### Problem to work on
With the pictures left out, restate exactly the part below that opens with the line containing "普攻5 | AfterTime: 2.75 -> 2.40" and closes with the line containing "普攻1（爪） | Animation".

Content revision data
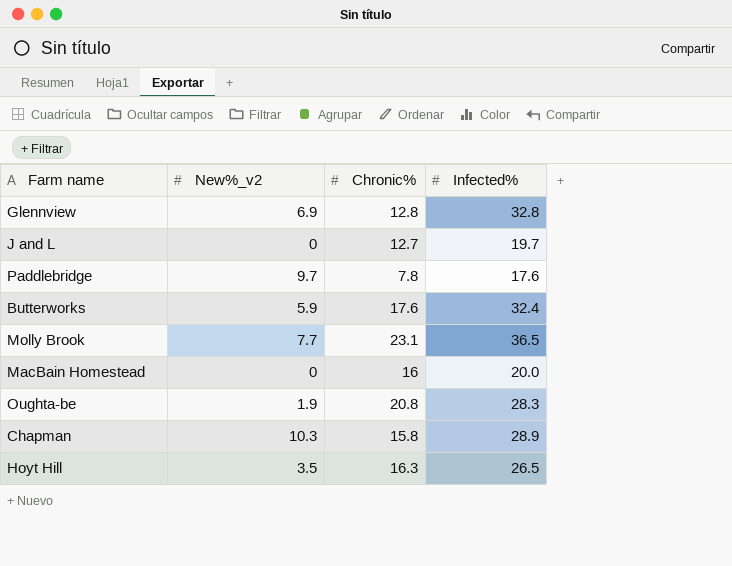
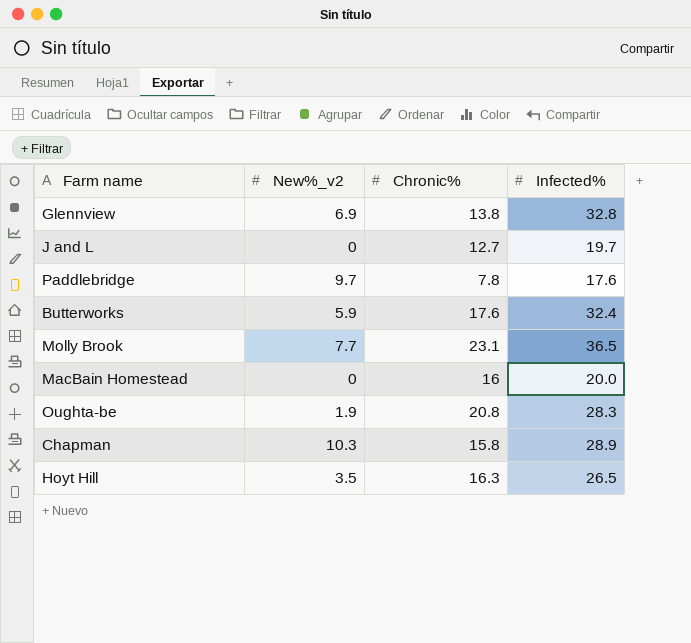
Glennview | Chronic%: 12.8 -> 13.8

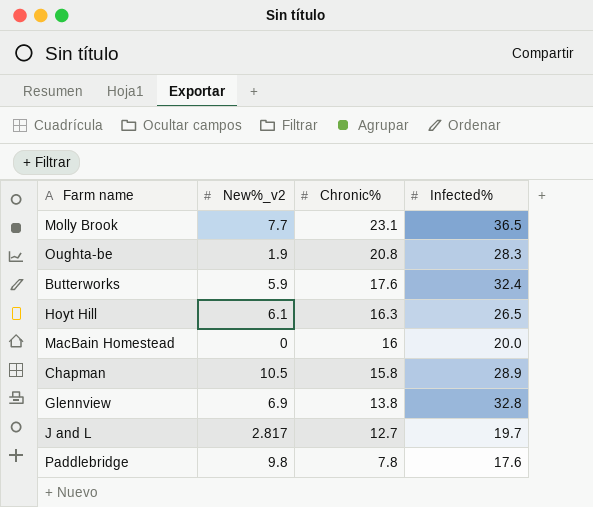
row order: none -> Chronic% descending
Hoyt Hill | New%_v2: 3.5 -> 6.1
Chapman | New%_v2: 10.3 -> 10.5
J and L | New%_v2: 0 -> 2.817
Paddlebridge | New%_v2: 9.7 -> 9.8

==

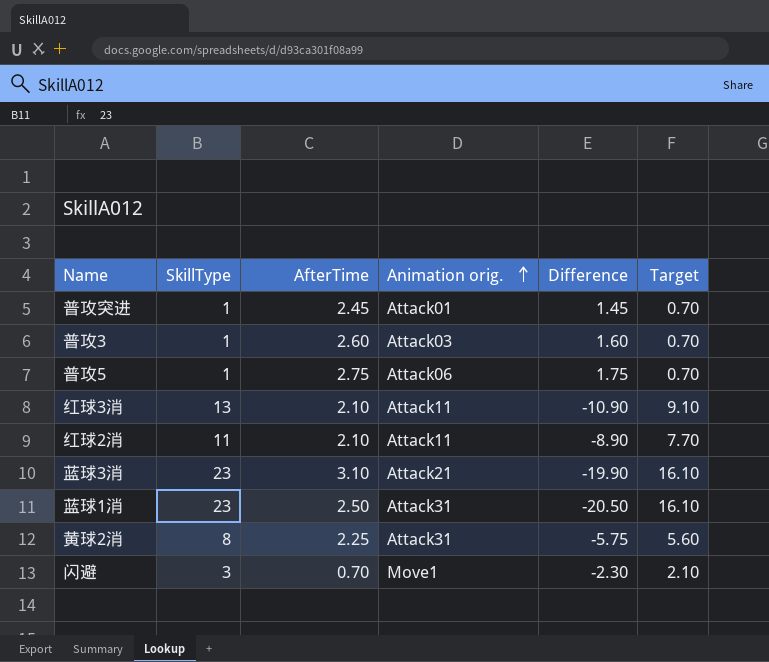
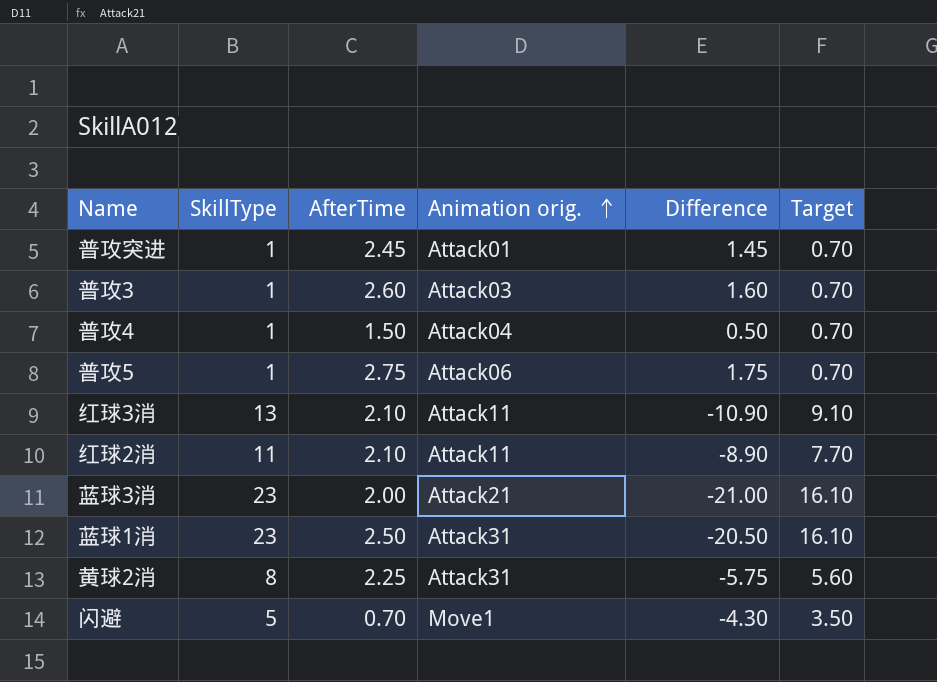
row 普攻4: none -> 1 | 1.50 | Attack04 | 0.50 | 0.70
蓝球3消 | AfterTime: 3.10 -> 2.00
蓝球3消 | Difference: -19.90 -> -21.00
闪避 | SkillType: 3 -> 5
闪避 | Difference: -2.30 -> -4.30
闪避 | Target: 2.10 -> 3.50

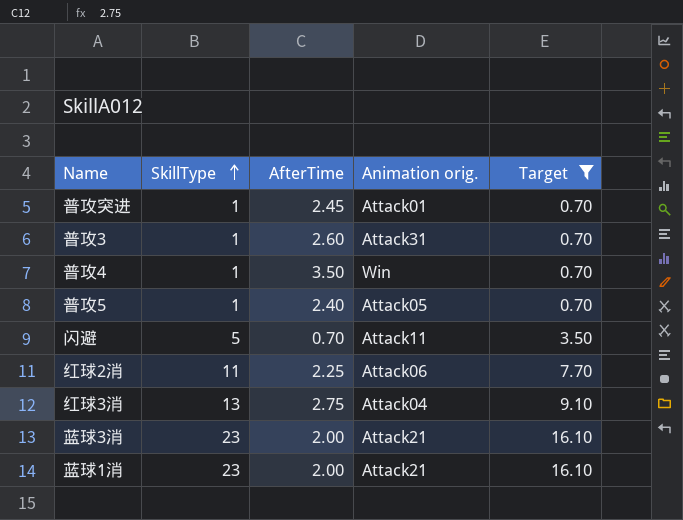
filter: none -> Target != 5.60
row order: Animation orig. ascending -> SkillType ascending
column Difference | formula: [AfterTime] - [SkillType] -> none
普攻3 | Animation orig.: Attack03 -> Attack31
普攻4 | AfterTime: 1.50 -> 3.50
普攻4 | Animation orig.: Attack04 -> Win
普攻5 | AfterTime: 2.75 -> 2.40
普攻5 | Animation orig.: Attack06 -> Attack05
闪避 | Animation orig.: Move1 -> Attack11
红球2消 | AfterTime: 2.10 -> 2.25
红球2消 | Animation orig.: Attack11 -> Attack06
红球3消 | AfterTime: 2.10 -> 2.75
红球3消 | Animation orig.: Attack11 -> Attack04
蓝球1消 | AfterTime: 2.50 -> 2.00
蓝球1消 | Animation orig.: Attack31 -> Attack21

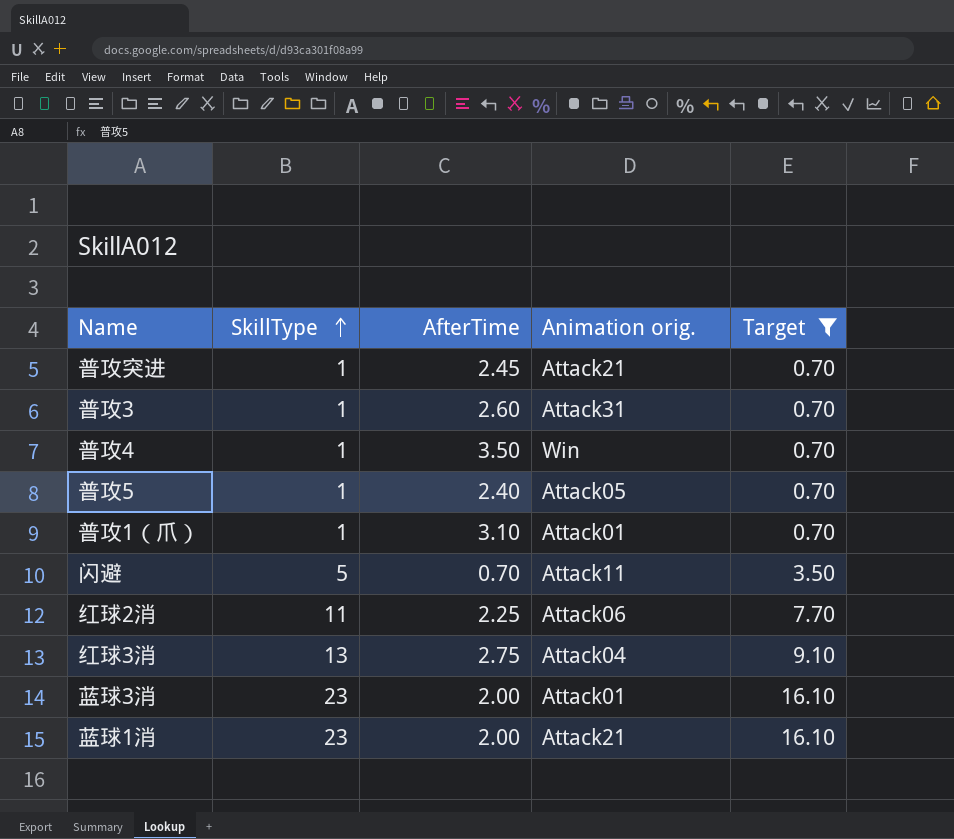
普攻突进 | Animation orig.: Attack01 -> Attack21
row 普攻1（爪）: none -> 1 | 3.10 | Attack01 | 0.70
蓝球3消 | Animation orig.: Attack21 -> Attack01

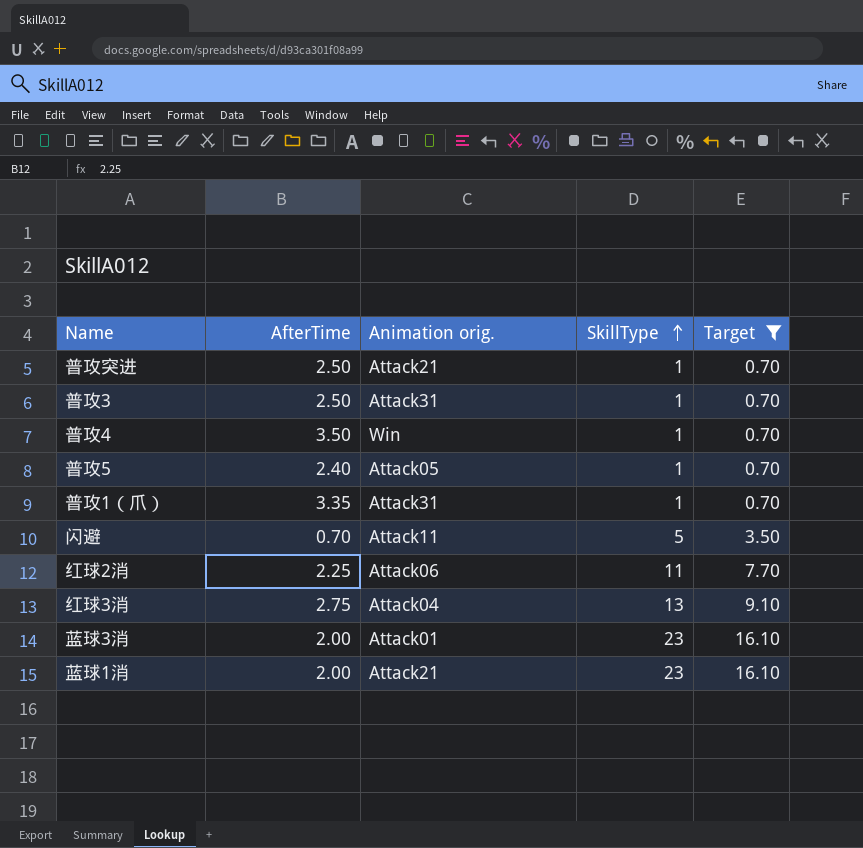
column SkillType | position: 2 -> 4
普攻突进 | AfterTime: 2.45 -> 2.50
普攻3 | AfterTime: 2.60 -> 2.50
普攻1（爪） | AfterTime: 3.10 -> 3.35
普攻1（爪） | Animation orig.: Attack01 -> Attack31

### Solution for this task
普攻5 | AfterTime: 2.75 -> 2.40
普攻5 | Animation orig.: Attack06 -> Attack05
闪避 | Animation orig.: Move1 -> Attack11
红球2消 | AfterTime: 2.10 -> 2.25
红球2消 | Animation orig.: Attack11 -> Attack06
红球3消 | AfterTime: 2.10 -> 2.75
红球3消 | Animation orig.: Attack11 -> Attack04
蓝球1消 | AfterTime: 2.50 -> 2.00
蓝球1消 | Animation orig.: Attack31 -> Attack21

普攻突进 | Animation orig.: Attack01 -> Attack21
row 普攻1（爪）: none -> 1 | 3.10 | Attack01 | 0.70
蓝球3消 | Animation orig.: Attack21 -> Attack01

column SkillType | position: 2 -> 4
普攻突进 | AfterTime: 2.45 -> 2.50
普攻3 | AfterTime: 2.60 -> 2.50
普攻1（爪） | AfterTime: 3.10 -> 3.35
普攻1（爪） | Animation orig.: Attack01 -> Attack31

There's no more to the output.